TASK STATEMENT: Each line that has the string "class" must be copied from the records below.

MATERIAL FOR THIS TASK:
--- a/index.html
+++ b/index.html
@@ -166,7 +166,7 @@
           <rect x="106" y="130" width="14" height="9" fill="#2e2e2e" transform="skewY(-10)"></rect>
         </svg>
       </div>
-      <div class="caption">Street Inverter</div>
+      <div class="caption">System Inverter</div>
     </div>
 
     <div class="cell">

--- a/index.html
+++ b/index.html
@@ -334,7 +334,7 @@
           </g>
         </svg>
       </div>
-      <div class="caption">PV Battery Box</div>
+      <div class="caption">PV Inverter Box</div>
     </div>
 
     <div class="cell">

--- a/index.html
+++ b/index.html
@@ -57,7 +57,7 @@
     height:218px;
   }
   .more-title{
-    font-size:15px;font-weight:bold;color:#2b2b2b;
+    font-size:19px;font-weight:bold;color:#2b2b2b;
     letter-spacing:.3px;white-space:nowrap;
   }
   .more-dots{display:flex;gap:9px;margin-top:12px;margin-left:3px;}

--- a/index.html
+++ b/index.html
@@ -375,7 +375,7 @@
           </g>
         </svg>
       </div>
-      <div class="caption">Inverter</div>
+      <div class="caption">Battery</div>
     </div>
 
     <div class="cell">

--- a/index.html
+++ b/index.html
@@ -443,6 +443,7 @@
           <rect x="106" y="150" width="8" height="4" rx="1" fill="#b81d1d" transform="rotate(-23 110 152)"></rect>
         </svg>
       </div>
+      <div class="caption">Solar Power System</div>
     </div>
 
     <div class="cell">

ANSWER AREA:
-      <div class="caption">Street Inverter</div>
+      <div class="caption">System Inverter</div>
     <div class="cell">
-      <div class="caption">PV Battery Box</div>
+      <div class="caption">PV Inverter Box</div>
     <div class="cell">
-      <div class="caption">Inverter</div>
+      <div class="caption">Battery</div>
     <div class="cell">
+      <div class="caption">Solar Power System</div>
     <div class="cell">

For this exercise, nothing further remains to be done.